While Kirk is climbing the rocks after first meeting the Gorn, shadows can be seen from the reflectors used to illuminate the set. They are from two directions and inconsistent with the sunlight.
Spock readily identifies the "white substance encrusting that rock" as potassium nitrate before Kirk even discovers its bitter taste. Countless other white crystalline substances also occur in nature (e.g., salt, gypsum, chalk) so Spock's easy identification seems highly implausible.
Early in their fight, Kirk and the Gorn are interlocked.

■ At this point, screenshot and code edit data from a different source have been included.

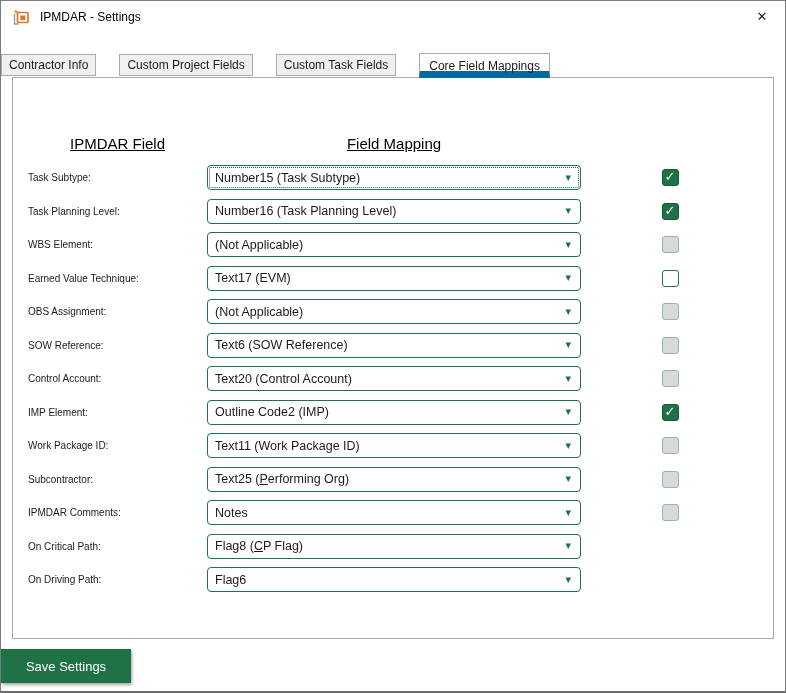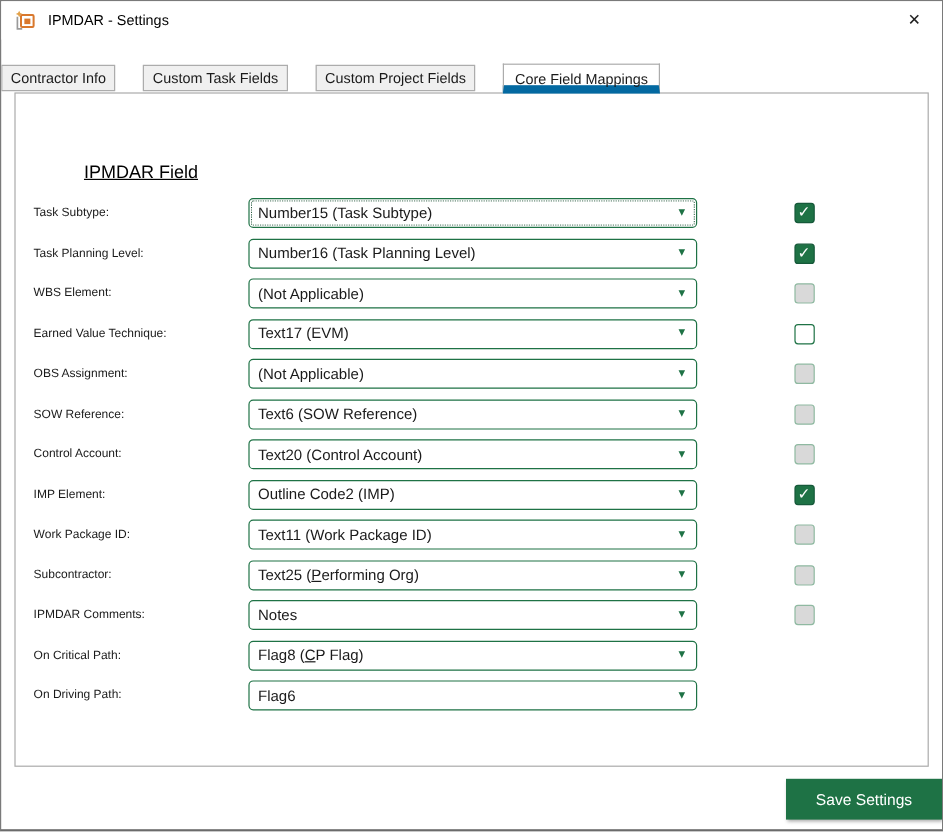--- a/index.html
+++ b/index.html
@@ -177,8 +177,8 @@
 
   <div class="tabs">
     <div class="tab">Contractor Info</div>
+    <div class="tab">Custom Project Fields</div>
     <div class="tab">Custom Task Fields</div>
-    <div class="tab">Custom Project Fields</div>
     <div class="tab active">Core Field Mappings</div>
   </div>
 

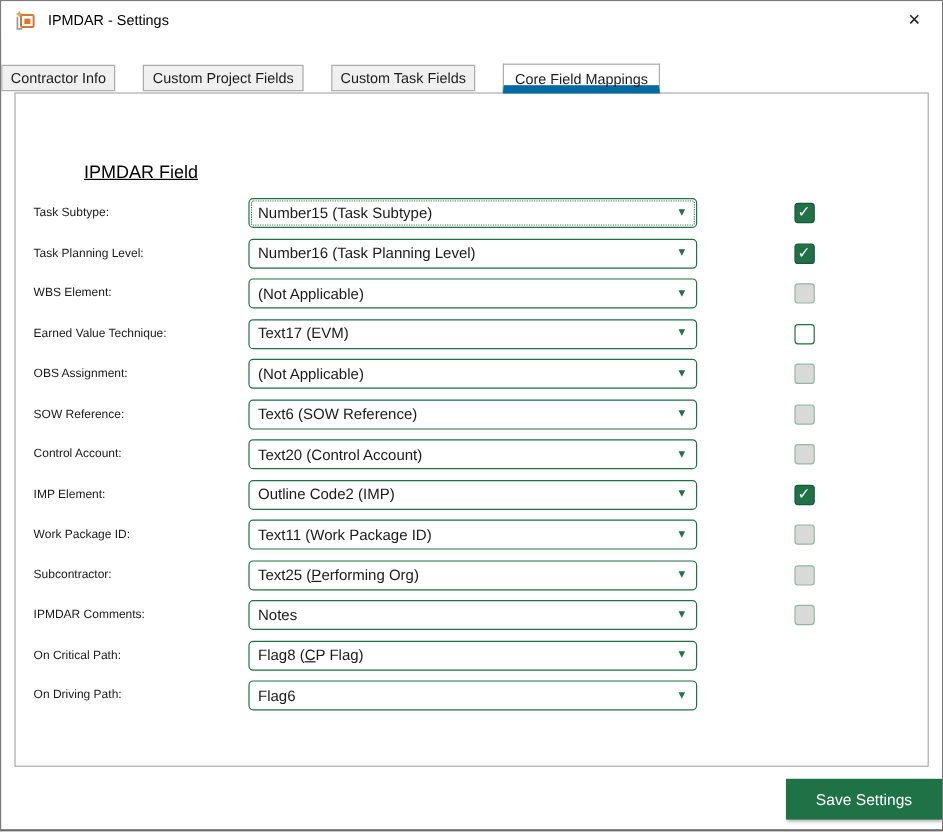--- a/index.html
+++ b/index.html
@@ -186,6 +186,7 @@
     <div class="grid">
       <div class="hdr-row">
         <div class="hdr c1">IPMDAR Field</div>
+        <div class="hdr c2">Field Mapping</div>
       </div>
       <div class="rows">
   <div class="row">

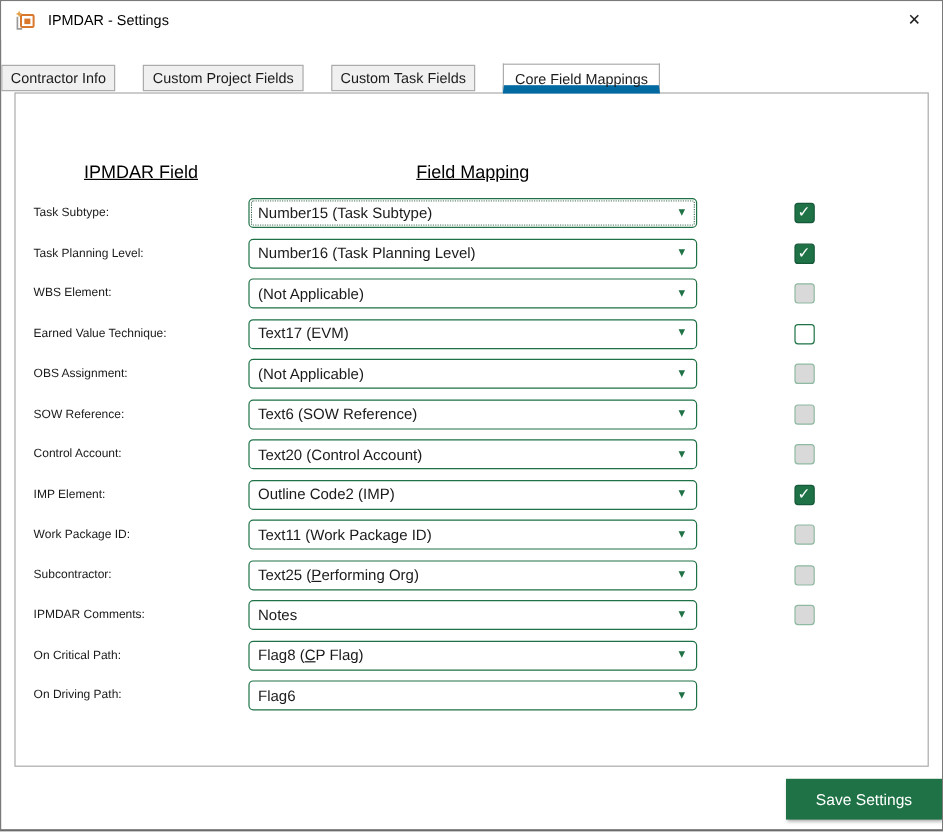--- a/index.html
+++ b/index.html
@@ -147,7 +147,7 @@
     transform: translateY(-1px);
   }
   
-  .footer { margin-top: 10px; display: flex; justify-content: flex-end; }
+  .footer { margin-top: 10px; display: flex; justify-content: flex-start; }
   .save-btn {
     width: 130px; height: 34px;
     background: #1E7245;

The Gorn, with its great strength could have fatally crushed Kirk's chest and back and could have caused fatal injury by biting Kirk's head, ending the fight very quickly.
A sensor scan of Cestus III should have revealed that it had been attacked.
The Metrons stop the Gorn ship several minutes before they stop the Enterprise. The Enterprise is traveling at Warp 8 for a couple of minutes after the Gorn ship has been stopped. Traveling at Warp 8 the Enterprise, would have reached the stopped Gorn ship almost instantaneously and the Enterprise still has operable weapons at this point.
The Metrons pronounce their name "Meh-trahn" but Kirk mispronounces it as "Meh-trohn" every time, and Spock uses both forms.
On Cestus III, Spock informs Capt. Kirk that the arsenal is "about one hundred yards in that direction". As the metric system was already standard, meters should have been used as the estimate.
Captain Kirk refers in his log to the Arena planet as an "asteroid" which it clearly isn't.
When Kirk fires the mortar, he, Spock, and the blue shirt move to the back of the foxhole, which offers far less protection from the blast than they would have had if they had ducked down below the lip of the front of the foxhole.